L'économie américaine a fait une "overdose"
LE MONDE | 05.10.07 | 15h06 • Mis à jour le 05.10.07 | 15h06
La BCE reste focalisée sur les risques d'inflation (qui l'empêchent de baisser les taux d'intérêt). Or, des taux élevés contribuent à ralentir l'économie. Tant que la BCE maintiendra cette politique, elle ne pourra pas répondre aux problèmes de cette crise financière. D'autant qu'il n'y a pas de sérieuses tensions inflationnistes en Europe.
Faudrait-il que la BCE baisse radicalement les taux d'intérêt comme l'a fait la Réserve fédérale américaine (Fed) ?
In fine, la Fed a surtout aidé les établissements de crédits hypothécaires pour éviter qu'ils ne fassent faillite. Ces derniers ont été à l'origine de la crise car ils avaient prêté démesurément en prenant des risques inconsidérés. Ce ne sont pas eux qu'il fallait soutenir. Il faudrait plutôt aider les ménages qui sont aujourd'hui menacés de perdre leur logement.
La crise peut-elle s'aggraver ?
La dynamique de l'économie américaine est négative. Et la question actuelle n'est pas de savoir si il y aura, oui ou non, un ralentissement de la croissance aux Etats-Unis, mais quelle sera son ampleur.
La croissance américaine est tirée par la consommation depuis plusieurs années. Celle-ci a été soutenue par l'octroi de crédits, en particulier des crédits hypothécaires. A force, on a fini par prêter à des ménages qui ne pouvaient pas se le permettre. Les Américains ont ainsi vécu au-dessus de leurs moyens.
Les crédits hypothécaires ont agi comme des stéroïdes pour doper la croissance américaine. Mais il y a eu overdose. Les ménages peu solvables n'ont plus été en mesure de rembourser. Et l'Amérique est aujourd'hui en cure de désintoxication.
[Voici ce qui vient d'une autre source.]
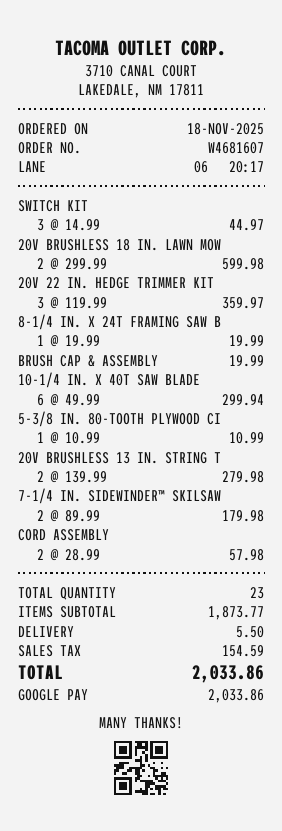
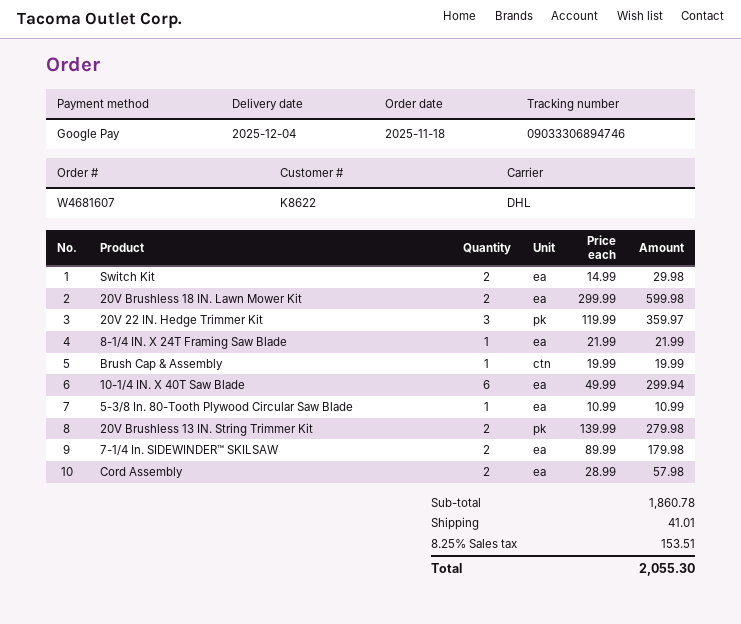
SWITCH KIT: 3 x 14.99 = 44.97 -> 2 x 14.99 = 29.98
8-1/4 IN. X 24T FRAMING SAW B: 1 x 19.99 = 19.99 -> 1 x 21.99 = 21.99
subtotal: 1873.77 -> 1860.78
shipping: 5.50 -> 41.01
tax: 154.59 -> 153.51
total: 2033.86 -> 2055.30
Pour l'économie, les conséquences ne seront sans doute pas brutales mais progressives et longues. Le ralentissement de l'économie devrait durer au moins douze à dix-huit mois. Cette année, la croissance sera inférieure à 2%.
Pourtant les marchés boursiers repartent à la hausse...
Les marchés d'actions ne reflètent pas toujours la réalité de l'économie. Aujourd'hui, les investisseurs réagissent surtout à la baisse des taux de la Fed. Mécaniquement, quand les taux baissent, les actions montent. Les marchés sont aussi sans doute excessivement optimistes. Ils ne réalisent pas le rôle primordial des crédits hypothécaires dans l'économie américaine.
Au niveau mondial, l'économie est moins vulnérable qu'il y a quinze ans. Elle est plus diversifiée car elle reste soutenue par la croissance des pays émergents. Mais ces derniers seront fragilisés par les difficultés de l'économie américaine, la plus importante au monde. Une grande partie de la croissance chinoise est liée à ses exportations vers les Etats-Unis.